Never Have I Ever
Though exceedingly cringey at times, this episode successfully juggles multiple story lines and emotions and gives each of them a satisfying ending. Adopting a moral-of-the-story format, this installment of Never Have I Ever sees Devi navigating how she should go about apologizing to Aneesa for starting the rumor that she has an eating disorder.
On the first day of Devi’s suspension, Ben barges in on her family’s dinner and informs her that she needs to find a way to make it up to Aneesa because she’s planning on transferring schools yet again. Devi insists that it’s hopeless, but both Ben and Devi’s therapist, Dr. Ryan, insist that she find a way. While talking to Dr. Ryan, Devi decides to apologize to Aneesa first and foremost because she misses Aneesa’s friendship, but she admits she also has an ulterior motive of winning Ben back.
Devi recalls that her father once taught her a valuable lesson: When you mess up big, apologize even bigger. So in an adorable homage to Ferris Bueller’s Day Off, Devi concocts an elaborate maze of distractions to keep her grandmother at bay back at home while she sneaks off to school to apologize to Aneesa. Ranjita Chakravarty, who plays Devi’s grandmother, is a delightful addition to this season’s roster. She often carries entire scenes on her back, her playful and clueless demeanor making for an added layer of hilarity.
Meanwhile, Devi’s cousin Kamala is having a catastrophe of her own. After finding out her name has been left off a scientific-journal paper despite the fact that she did most of the work behind it, she is distraught. When she tries to talk to the head of the research department, he dismisses her concerns as trivial office politics. When she tries to open up to her boyfriend, Prashant, he castigates her for coming off as “hard to work with” and encourages her to keep her head down. Suddenly, her demeanor changes. You can tell she doesn’t look at him the same way anymore.

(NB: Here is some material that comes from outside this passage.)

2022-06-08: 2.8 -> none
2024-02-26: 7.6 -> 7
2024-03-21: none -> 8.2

Her reluctance to take his advice seems to hint at future problems for the two.
Drawing on her dad’s wisdom, Devi and her friends plan an entire cheer routine to apologize to Aneesa. Ensuring that all eyes are on her, Devi enlists the school band and drill team to put together a pep-rally type of dance routine that ends with her pulling out a sign saying “Sorry Aneesa!” To absolutely no one’s surprise, this fails miserably. Aneesa is re-traumatized by Devi reminding everyone why she is even apologizing to her in the first place. She runs off crying, and Ben chastises Devi for being so insensitive.

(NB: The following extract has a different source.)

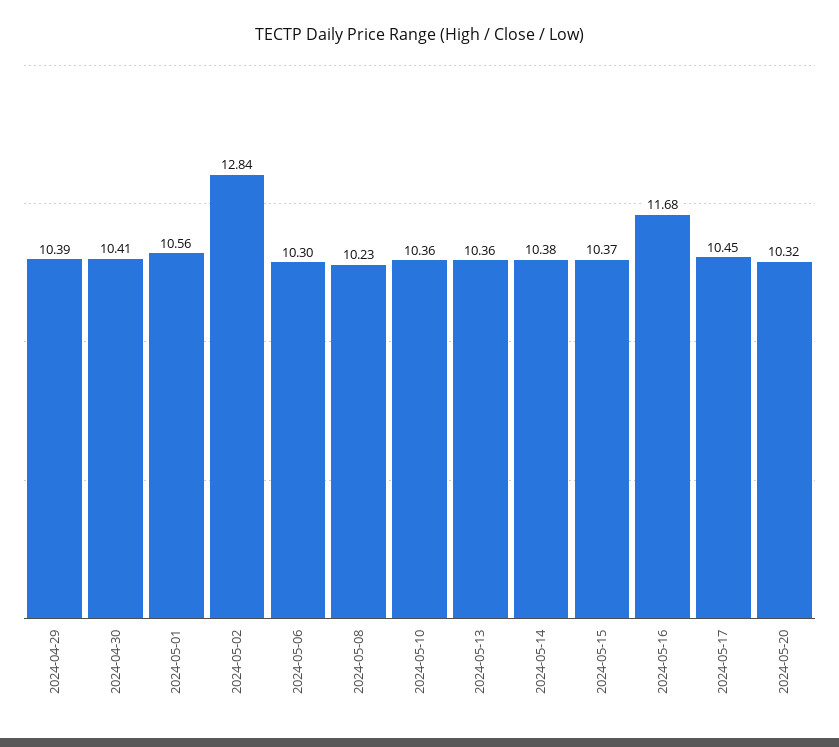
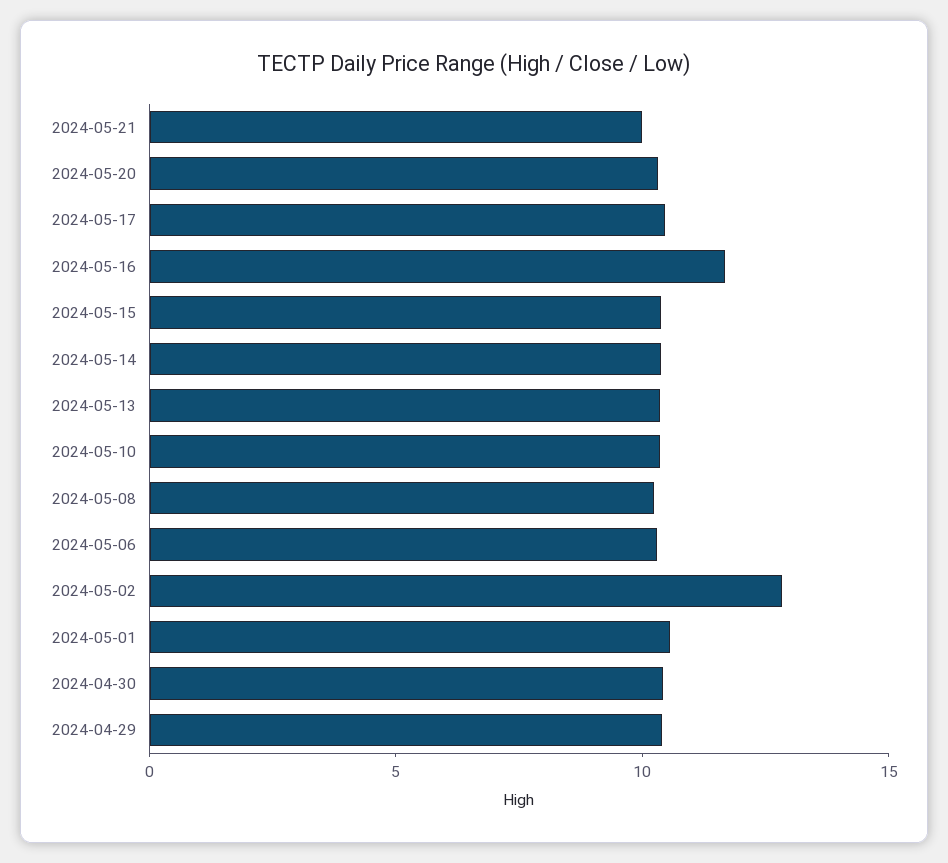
2024-05-21: none -> 10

Meanwhile, Nalini is experiencing an emotional crisis. When delivering Dr. Jackson’s mail to him, she bursts into tears and calls herself a terrible mother. She tells him about how Devi got along much better with her father and how difficult parenting alone has been ever since Mohan passed away. Dr. Jackson gives her a solid piece of advice as a fellow single parent: When your kid says they need you, you should always just say yes.

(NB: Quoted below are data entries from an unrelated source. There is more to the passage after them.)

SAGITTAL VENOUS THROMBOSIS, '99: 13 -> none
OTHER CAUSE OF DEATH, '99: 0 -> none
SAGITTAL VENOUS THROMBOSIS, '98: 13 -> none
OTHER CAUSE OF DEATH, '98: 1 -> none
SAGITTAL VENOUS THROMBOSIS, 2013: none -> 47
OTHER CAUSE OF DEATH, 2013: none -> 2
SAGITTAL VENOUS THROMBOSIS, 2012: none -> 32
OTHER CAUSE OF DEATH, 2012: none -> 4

Reflecting on her initial grandiose apology attempt, Devi realizes she might have misinterpreted her dad’s advice. She has a flashback to an argument her parents had when she was younger: Her mother was upset at Mohan for not coming to a professional awards ceremony, and instead of making excuses, Mohan was vulnerable with her, sharing how his own unemployment status clouded his judgment and made him petty and selfish instead of supportive. As Devi thinks back to that memory, she realizes she needs to take a different approach. So she goes to school and, in front of the entire student body, shares how Aneesa made her feel jealous and insecure. She promises to be a better friend to Aneesa if she stays. It’s a touching moment, one that will remind you that teenagers have humanity too, no matter how heartless and cruel they can be sometimes. Although Aneesa forgives Devi, she informs her that her parents’ minds have been made up about her transfer and there’s no chance she’s staying at Sherman Oaks.
It seems all hope is lost, but at the last minute, Devi has the bright idea to have her mom attempt to speak to Aneesa’s mom. Who better to convince a stern, begrudging Indian woman than another stern, begrudging Indian woman? Nalini, who is hesitant at first, remembers her colleague’s suggestion to always say yes when your child needs you. Ultimately, she ends up successfully convincing Aneesa’s mom to let her stay at Sherman Oaks.
This episode, “…begged for forgiveness,” accurately captures many aspects of the Indian American experience. Devi’s suspension story line throws a wrench into the “Indian nerd” archetype she has been slotted into, and Nalini’s story line gets at the mixed emotions immigrants can feel when having to parent their children in a country whose culture is so different from the one they are accustomed to. Kamala’s plot hits particularly close to home, as almost every South Asian woman knows what it’s like to be told to keep your head down in the name of “maintaining the peace,” often from people we love who claim to have our best interests at heart. The best onscreen representation is one that resonates with the community it represents while captivating those on the outside, and this episode does it perfectly.